A thorough review of all of the evidence presented in this case shows that there was no legal or factual support for Fahnestock’s claim. In view of Fahnestock’s own actions and admissions, as well as the other evidence submitted, no reasonable person could have concluded that any acts supporting Fahnestock’s claim might be established. There just are no facts in evidence from which a reasonable person might conclude that FNCB was acting for its own account in the PCI transaction, and not for the account of those persons believed by the trustee to be the true principals of the transaction.

The documents which lead to this inevitable conclusion include:

1. Exhibit G to the affidavit of Howard P. Roy, Esq., sworn to August 17, 1978 (“Roy Affidavit”): A letter dated January 4, 1973, from John J. Blanchard, general counsel for Fahnestock, to the New York Stock Exchange, which letter states in pertinent part, “[I]t is my understanding that the individual who was selling these shares through JAB Securities was Mr. William Rodman, who the Securities Exchange Commission says, ‘was deeply involved in the skeem [sic] to defraud and minipulate [sic] the market in Power [Conversion Stock].’ ”

This letter from Fahnestock’s general counsel reveals Fahnestock’s understanding as of January 4, 1973, shortly after the [842]*842October 6, 1972 PCI trades, that the principal behind the trades was Mr. William Rod-man.

2. Exhibit F to Roy Affidavit:

An affidavit dated November 21, 1973, sworn to by M. Donald Grant, Fahnestock’s senior member, in which Mr. Grant states, “... [T]he Securities and Exchange Commission began an investigation ... and the alleged manipulator was indicated as a party dealing with the [PCI] shares involved in the [October 6] sale.”

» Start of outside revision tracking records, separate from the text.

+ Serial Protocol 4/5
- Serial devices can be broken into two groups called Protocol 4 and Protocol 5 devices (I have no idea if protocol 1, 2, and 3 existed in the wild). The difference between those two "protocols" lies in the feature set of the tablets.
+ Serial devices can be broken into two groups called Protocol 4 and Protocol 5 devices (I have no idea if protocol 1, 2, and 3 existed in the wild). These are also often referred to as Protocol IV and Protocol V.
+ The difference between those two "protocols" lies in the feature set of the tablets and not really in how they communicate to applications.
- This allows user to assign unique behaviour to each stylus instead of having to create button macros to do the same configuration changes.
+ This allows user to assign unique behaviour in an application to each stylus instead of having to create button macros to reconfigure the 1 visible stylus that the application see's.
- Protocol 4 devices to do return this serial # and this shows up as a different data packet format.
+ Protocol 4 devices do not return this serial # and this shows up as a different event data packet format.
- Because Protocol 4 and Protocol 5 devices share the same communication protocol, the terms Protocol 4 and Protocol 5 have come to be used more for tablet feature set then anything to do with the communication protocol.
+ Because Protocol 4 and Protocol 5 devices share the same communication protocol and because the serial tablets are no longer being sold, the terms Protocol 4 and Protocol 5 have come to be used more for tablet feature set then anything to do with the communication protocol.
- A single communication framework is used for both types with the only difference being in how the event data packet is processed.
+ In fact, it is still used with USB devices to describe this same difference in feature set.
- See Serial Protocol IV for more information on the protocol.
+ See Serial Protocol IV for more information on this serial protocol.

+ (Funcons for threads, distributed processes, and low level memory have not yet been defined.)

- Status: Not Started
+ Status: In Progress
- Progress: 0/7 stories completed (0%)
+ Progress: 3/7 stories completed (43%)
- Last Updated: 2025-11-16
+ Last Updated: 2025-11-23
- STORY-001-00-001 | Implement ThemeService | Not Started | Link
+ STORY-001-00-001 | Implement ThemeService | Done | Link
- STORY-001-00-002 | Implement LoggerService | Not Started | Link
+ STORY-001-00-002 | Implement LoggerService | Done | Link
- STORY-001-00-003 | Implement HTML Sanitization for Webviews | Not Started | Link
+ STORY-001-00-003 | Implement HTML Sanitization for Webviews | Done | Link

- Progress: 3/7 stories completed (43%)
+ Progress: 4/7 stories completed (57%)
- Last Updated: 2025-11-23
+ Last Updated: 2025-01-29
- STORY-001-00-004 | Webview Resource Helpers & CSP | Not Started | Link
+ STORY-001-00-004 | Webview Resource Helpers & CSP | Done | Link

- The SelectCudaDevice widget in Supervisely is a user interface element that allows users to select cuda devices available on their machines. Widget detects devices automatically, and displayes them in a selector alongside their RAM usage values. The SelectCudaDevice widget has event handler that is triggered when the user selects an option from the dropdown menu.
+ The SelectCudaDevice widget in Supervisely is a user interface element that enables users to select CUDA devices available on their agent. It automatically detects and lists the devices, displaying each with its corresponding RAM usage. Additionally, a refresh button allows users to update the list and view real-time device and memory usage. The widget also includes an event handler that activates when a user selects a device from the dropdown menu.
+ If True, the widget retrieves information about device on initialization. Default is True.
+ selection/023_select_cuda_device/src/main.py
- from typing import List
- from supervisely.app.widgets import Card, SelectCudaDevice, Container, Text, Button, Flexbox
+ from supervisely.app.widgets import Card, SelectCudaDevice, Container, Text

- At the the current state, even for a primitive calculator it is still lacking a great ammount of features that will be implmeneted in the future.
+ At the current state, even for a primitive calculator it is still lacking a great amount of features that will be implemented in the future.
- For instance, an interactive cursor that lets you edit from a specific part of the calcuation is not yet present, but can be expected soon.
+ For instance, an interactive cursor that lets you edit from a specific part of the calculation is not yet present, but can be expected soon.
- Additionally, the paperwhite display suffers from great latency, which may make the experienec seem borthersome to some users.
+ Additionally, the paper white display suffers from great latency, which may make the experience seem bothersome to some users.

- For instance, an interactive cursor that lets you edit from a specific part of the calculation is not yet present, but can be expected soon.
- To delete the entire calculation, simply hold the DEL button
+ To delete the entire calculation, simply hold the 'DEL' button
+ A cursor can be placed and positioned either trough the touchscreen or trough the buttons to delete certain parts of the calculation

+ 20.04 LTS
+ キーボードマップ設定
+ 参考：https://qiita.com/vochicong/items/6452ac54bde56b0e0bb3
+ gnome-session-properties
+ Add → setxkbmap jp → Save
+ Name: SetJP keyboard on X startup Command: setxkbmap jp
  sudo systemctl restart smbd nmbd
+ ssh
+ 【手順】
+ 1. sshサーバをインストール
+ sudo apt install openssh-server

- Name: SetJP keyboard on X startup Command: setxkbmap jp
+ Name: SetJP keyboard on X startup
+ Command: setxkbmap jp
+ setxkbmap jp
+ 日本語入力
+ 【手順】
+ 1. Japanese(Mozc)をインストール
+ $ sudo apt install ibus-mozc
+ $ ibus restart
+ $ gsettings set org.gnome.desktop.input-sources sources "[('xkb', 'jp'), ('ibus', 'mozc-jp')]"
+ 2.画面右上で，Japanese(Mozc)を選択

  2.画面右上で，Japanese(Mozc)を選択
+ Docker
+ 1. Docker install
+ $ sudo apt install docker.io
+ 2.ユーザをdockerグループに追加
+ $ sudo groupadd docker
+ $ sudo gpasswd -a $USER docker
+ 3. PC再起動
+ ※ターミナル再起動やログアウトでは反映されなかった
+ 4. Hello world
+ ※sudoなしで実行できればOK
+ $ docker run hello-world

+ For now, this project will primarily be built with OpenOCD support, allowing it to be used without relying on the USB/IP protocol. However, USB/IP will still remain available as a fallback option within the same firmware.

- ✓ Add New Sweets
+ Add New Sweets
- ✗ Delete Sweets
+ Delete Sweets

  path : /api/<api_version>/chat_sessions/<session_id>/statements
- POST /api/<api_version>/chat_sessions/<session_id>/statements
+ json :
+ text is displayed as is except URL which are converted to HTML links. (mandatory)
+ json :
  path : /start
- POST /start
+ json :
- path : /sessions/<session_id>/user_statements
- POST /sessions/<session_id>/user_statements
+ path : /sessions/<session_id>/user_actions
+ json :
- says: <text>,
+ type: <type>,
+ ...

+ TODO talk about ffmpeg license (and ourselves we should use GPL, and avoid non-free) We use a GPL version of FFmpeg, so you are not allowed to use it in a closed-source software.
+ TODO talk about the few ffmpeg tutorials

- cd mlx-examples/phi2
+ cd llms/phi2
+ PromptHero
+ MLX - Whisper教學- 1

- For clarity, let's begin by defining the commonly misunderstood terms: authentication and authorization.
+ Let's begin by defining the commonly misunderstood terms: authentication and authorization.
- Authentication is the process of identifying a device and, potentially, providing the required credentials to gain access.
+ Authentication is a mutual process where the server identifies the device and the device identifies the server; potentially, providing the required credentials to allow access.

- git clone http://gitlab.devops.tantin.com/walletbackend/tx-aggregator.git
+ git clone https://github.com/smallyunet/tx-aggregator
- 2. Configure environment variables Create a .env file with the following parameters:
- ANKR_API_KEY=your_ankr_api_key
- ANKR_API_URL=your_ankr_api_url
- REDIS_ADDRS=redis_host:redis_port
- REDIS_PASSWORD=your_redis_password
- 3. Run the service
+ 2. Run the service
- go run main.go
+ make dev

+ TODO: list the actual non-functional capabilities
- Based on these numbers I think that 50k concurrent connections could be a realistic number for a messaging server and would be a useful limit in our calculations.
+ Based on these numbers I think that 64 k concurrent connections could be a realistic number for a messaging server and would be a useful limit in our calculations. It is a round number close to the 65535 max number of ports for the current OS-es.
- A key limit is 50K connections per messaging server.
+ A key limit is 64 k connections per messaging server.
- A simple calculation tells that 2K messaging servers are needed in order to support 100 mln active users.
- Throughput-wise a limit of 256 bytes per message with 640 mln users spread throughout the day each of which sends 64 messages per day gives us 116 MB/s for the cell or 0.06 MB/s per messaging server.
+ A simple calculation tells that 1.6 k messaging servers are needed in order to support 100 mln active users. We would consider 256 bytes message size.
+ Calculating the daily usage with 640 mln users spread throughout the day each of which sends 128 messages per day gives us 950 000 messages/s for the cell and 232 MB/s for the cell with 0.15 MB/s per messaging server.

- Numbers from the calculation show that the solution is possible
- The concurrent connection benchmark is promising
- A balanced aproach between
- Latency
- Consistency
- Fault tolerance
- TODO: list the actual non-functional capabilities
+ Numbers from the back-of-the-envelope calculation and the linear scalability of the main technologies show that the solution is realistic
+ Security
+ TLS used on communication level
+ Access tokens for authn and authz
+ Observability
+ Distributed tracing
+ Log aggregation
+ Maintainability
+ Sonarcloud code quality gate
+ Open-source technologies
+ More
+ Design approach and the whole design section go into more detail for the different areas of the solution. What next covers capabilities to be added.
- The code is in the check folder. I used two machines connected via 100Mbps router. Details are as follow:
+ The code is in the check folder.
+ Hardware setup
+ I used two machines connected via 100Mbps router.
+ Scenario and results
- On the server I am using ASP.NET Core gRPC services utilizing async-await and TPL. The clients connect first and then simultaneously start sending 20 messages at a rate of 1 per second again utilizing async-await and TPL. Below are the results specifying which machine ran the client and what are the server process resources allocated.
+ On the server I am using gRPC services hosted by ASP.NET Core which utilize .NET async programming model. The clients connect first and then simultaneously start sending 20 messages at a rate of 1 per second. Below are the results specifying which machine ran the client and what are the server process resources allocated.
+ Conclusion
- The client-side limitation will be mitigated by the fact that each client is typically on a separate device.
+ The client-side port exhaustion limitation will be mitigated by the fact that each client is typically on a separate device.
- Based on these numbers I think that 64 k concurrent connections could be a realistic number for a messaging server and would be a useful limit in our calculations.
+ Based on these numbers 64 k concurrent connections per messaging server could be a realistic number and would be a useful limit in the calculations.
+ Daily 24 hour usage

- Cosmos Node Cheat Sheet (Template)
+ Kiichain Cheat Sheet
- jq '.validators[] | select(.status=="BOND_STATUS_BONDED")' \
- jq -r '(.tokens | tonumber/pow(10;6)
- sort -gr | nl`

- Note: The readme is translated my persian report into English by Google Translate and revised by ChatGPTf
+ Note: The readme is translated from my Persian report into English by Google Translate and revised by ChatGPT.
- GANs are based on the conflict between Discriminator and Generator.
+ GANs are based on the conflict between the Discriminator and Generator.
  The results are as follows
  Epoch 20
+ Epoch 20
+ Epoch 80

Mr. Grant’s affidavit indicates that he knew, as early as November 1973, that a manipulator (either William Rodman or Thomas G. Zammas) was a party to the trade — the ultimate principal.

3. Exhibit A to Roy Affidavit:

FNCB complaint filed in July 1973 in Federal Court against Thomas G. Zammas and Dorothy J. Zammas alleging, inter alia, that it was continuing to hold securities “for the account of Thomas Zammas.” This pleading is indicative of the fact that FNCB had not closed out or liquidated Zammas’ account, but rather that the Bank had been making sales for that account.

4. Exhibits C and D to Roy Affidavit:

Trade tickets signed by Rodman and Zammas, respectively, which state, “... [Y]ou [FNCB] will act hereunder as the agent of the undersigned and not as principal .... ” The language of the trade tickets would not be any more explicit; both Rodman and Zammas (albeit retroactively) authorized FNCB, as agent, to trade in the PCI stock for their respective accounts.